Bill C-249 Employment Insurance Act Benefits
C-249 An Act to Amend the Employment Insurance Act (Combined Weeks of Benefits Rule and Certain Benefits)
Bill Type: Private Member’s Bill
Bill Sponsor: Alexandre Boulerice (Rosemont—La Petite-Patrie)
Outside the Order of Precedence — introduced October 21, 2025, but not yet scheduled for debate.
Status: Introduced — October 21, 2025. This Bill hasn't passed yet.
How would YOU vote? Scroll down to vote and comment below.
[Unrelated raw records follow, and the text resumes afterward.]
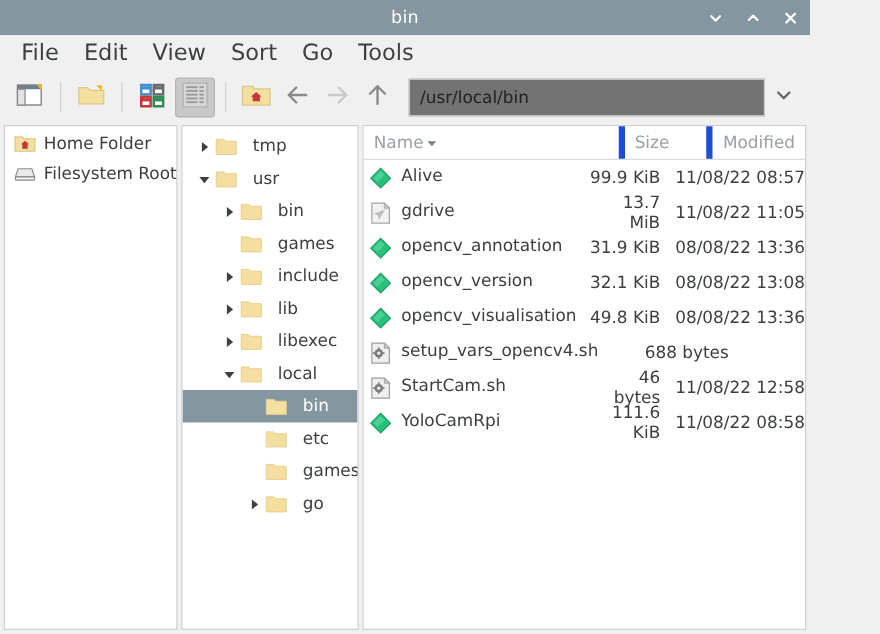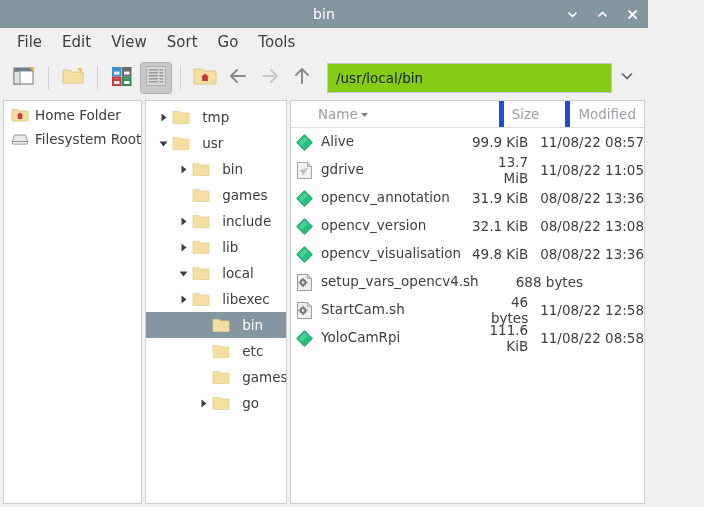"File" .menuitem { font-size: 15px -> 18px }
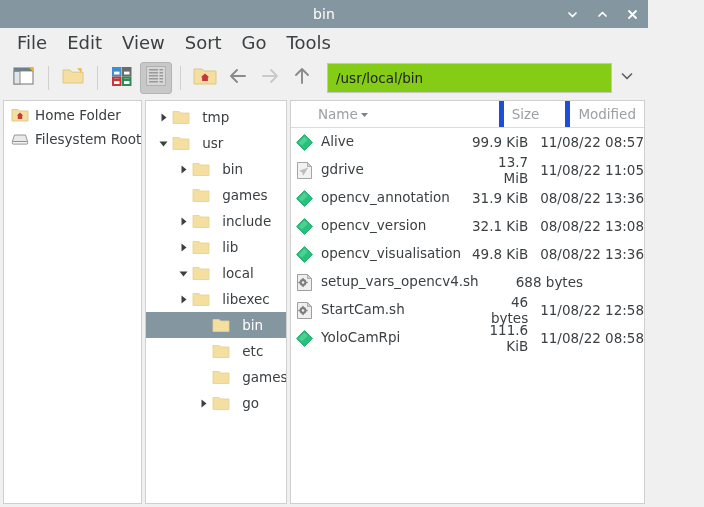"/usr/local/bin" .pathbox { background: #84cc16 -> #737373 }
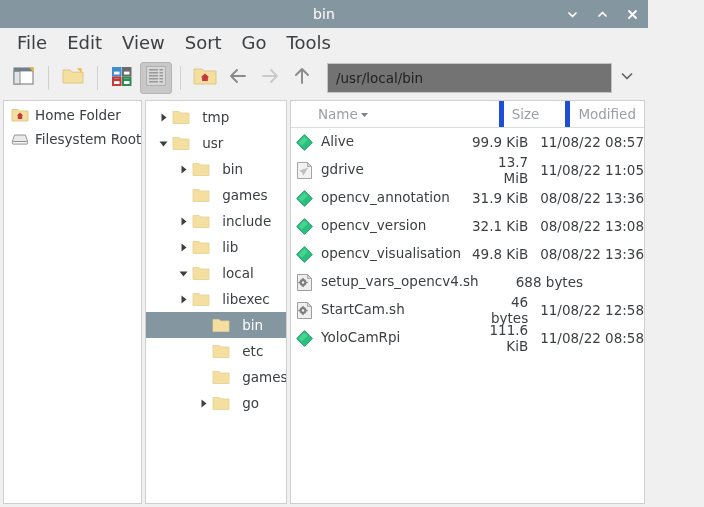"Name" .ch-name { margin-left: 19px -> none }
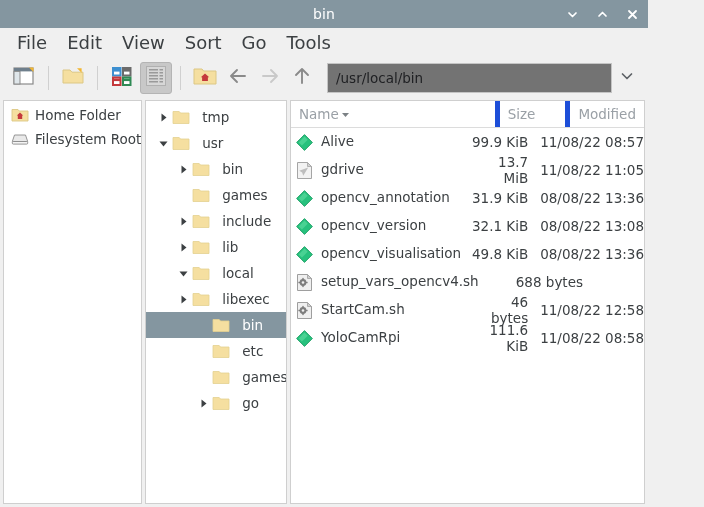"local" div.tree-row { order: before "libexec" -> after "libexec" }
This is a substantive Private Members Bill — actual Legislative Amendments, not a conference or a report.
WHO GAINS POWER
- Claimants receiving pregnancy or parental benefits gain exemption from the combined weeks cap — their benefits no longer count against the 50-week ceiling
- Claimants caring for a critically ill adult gain 11 additional weeks of benefits (15 → 26)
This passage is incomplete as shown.